### YOUR INSTRUCTIONS
Look below for the line holding "- Η Abbott δεν" and the line holding "(όπως θεραπείες λουτρών". Transcribe exactly those lines and all lines between them, nothing more.
[DATA TO PROCESS Boundary: Start]
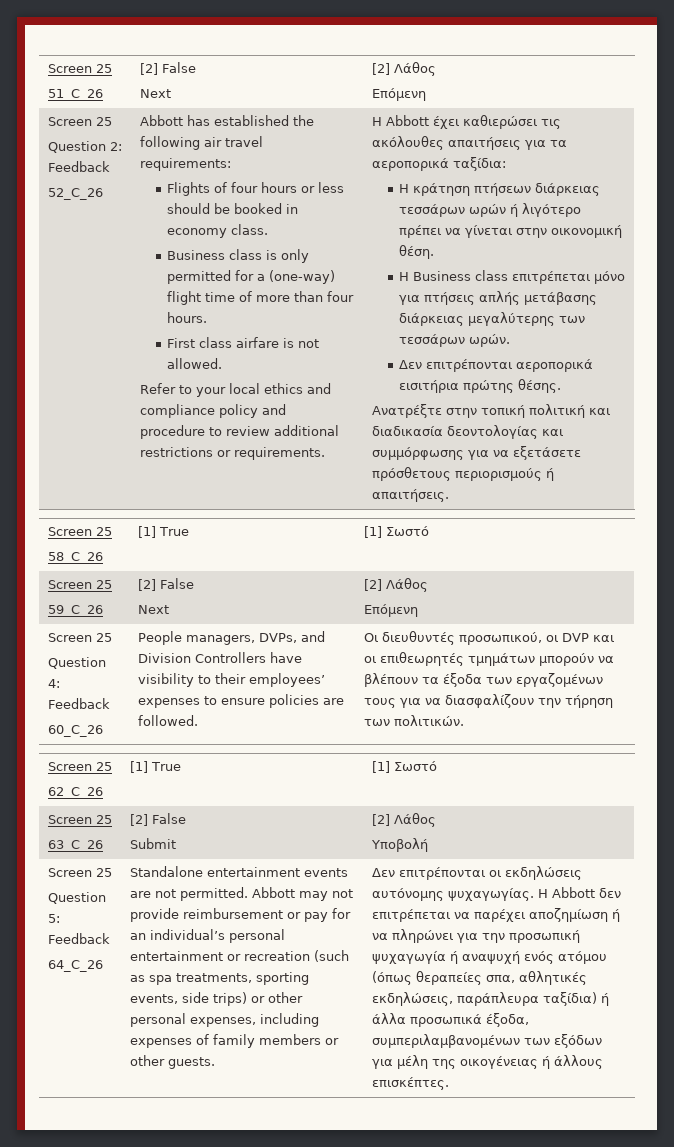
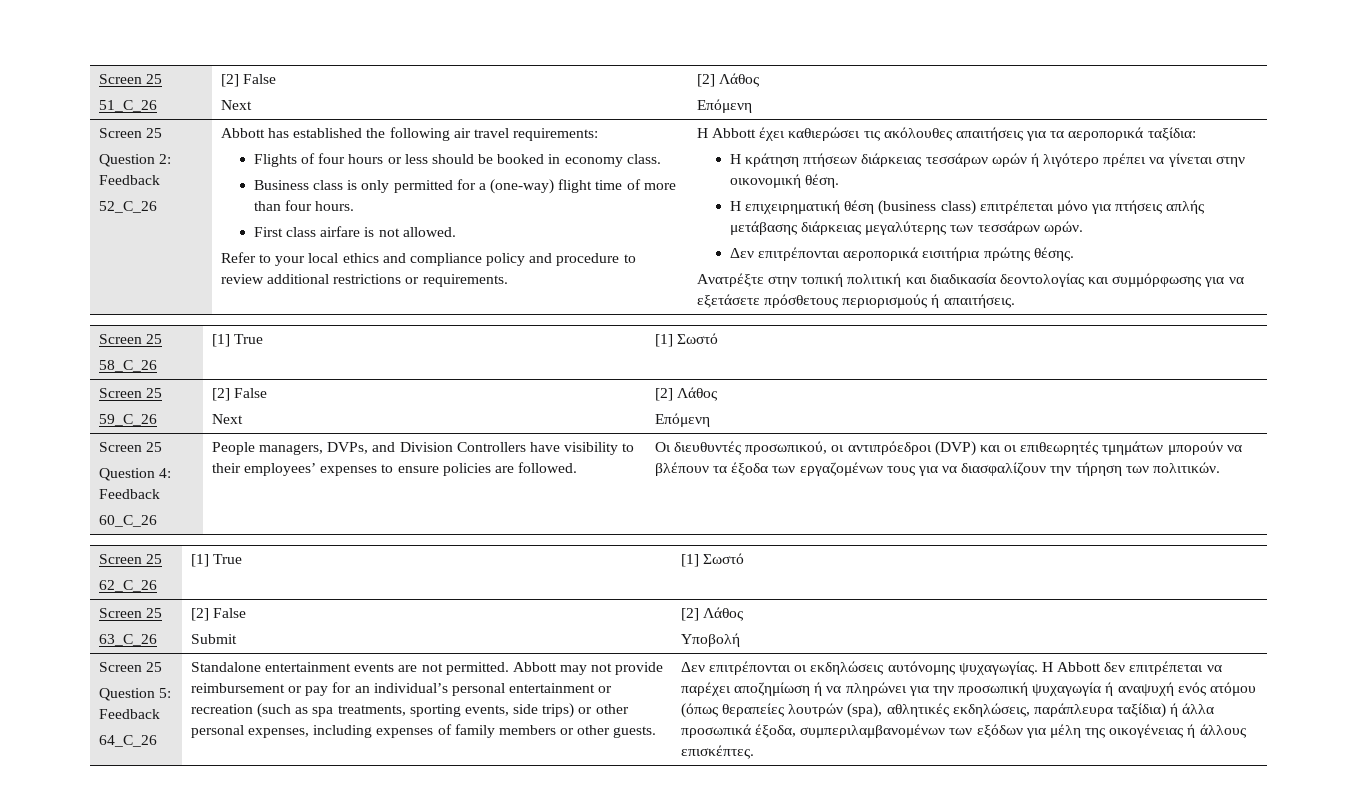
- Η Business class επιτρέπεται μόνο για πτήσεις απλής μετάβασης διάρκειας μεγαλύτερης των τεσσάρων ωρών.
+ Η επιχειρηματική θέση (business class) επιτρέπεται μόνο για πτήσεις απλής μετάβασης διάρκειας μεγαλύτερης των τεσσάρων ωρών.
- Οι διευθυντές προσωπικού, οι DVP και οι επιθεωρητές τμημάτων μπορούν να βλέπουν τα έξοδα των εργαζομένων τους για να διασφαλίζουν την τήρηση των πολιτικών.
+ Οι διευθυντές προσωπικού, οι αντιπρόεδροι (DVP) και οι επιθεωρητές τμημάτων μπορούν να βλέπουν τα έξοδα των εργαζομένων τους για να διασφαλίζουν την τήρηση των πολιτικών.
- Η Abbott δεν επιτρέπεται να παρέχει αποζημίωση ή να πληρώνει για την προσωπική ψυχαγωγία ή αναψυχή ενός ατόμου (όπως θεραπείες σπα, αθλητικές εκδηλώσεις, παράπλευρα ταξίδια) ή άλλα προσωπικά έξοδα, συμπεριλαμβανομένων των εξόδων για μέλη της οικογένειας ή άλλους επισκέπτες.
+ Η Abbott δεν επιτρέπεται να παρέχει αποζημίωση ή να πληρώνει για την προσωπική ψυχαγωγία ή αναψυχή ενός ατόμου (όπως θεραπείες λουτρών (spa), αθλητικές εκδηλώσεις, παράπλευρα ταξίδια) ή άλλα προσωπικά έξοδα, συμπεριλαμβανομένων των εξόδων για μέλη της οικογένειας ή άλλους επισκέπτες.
[DATA TO PROCESS Boundary: End]
[DATA TO PROCESS Boundary: Start]
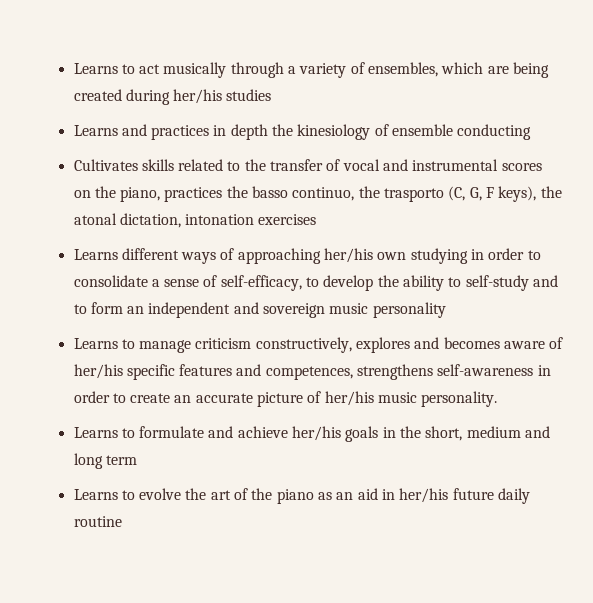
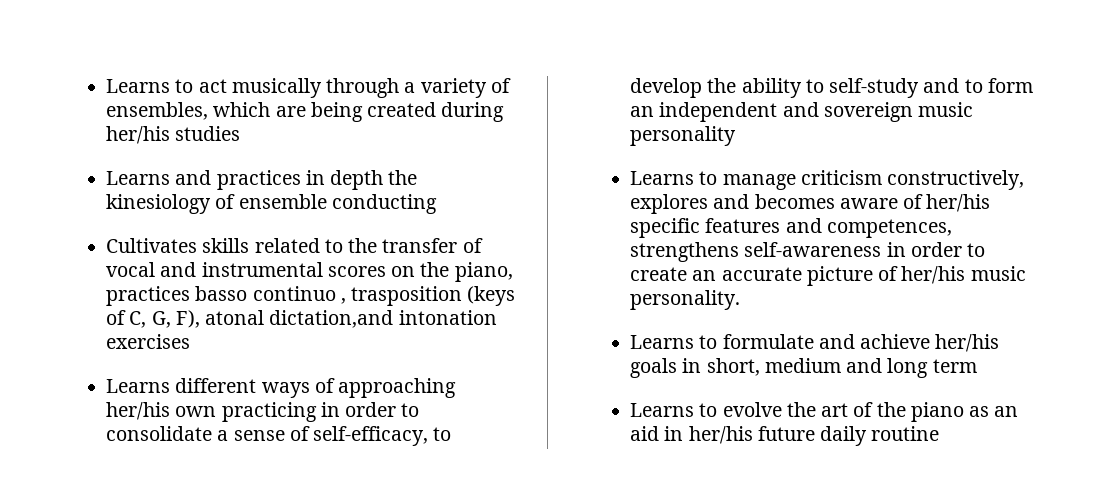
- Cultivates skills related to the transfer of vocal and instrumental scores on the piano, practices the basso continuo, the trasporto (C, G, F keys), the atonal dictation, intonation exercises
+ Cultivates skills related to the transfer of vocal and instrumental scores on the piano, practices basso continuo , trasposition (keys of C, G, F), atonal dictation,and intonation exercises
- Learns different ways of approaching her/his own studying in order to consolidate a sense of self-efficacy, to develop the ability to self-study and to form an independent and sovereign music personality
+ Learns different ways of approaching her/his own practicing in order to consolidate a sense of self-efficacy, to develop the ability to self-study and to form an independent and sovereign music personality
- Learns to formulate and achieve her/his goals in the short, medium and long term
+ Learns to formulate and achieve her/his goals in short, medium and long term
[DATA TO PROCESS Boundary: End]
### ANSWER SECTION
- Η Abbott δεν επιτρέπεται να παρέχει αποζημίωση ή να πληρώνει για την προσωπική ψυχαγωγία ή αναψυχή ενός ατόμου (όπως θεραπείες σπα, αθλητικές εκδηλώσεις, παράπλευρα ταξίδια) ή άλλα προσωπικά έξοδα, συμπεριλαμβανομένων των εξόδων για μέλη της οικογένειας ή άλλους επισκέπτες.
+ Η Abbott δεν επιτρέπεται να παρέχει αποζημίωση ή να πληρώνει για την προσωπική ψυχαγωγία ή αναψυχή ενός ατόμου (όπως θεραπείες λουτρών (spa), αθλητικές εκδηλώσεις, παράπλευρα ταξίδια) ή άλλα προσωπικά έξοδα, συμπεριλαμβανομένων των εξόδων για μέλη της οικογένειας ή άλλους επισκέπτες.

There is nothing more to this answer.